◆ MATERIAL FOR THIS TASK ◆
---*---
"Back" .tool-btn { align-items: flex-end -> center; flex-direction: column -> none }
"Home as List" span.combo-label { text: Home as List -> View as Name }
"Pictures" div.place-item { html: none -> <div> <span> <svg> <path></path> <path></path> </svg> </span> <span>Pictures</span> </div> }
---*---
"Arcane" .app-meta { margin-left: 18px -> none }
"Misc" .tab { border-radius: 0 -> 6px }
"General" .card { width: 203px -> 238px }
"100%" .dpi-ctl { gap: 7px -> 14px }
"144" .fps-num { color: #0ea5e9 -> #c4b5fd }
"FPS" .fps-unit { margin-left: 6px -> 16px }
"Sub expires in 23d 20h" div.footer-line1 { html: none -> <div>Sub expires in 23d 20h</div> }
---*---
◆ WHAT YOU ARE ASKED TO DO ◆
Filter by the word "left": copy every line of the data that holds it.

◆ SOLUTION TO THIS PROBLEM ◆
"Arcane" .app-meta { margin-left: 18px -> none }
"FPS" .fps-unit { margin-left: 6px -> 16px }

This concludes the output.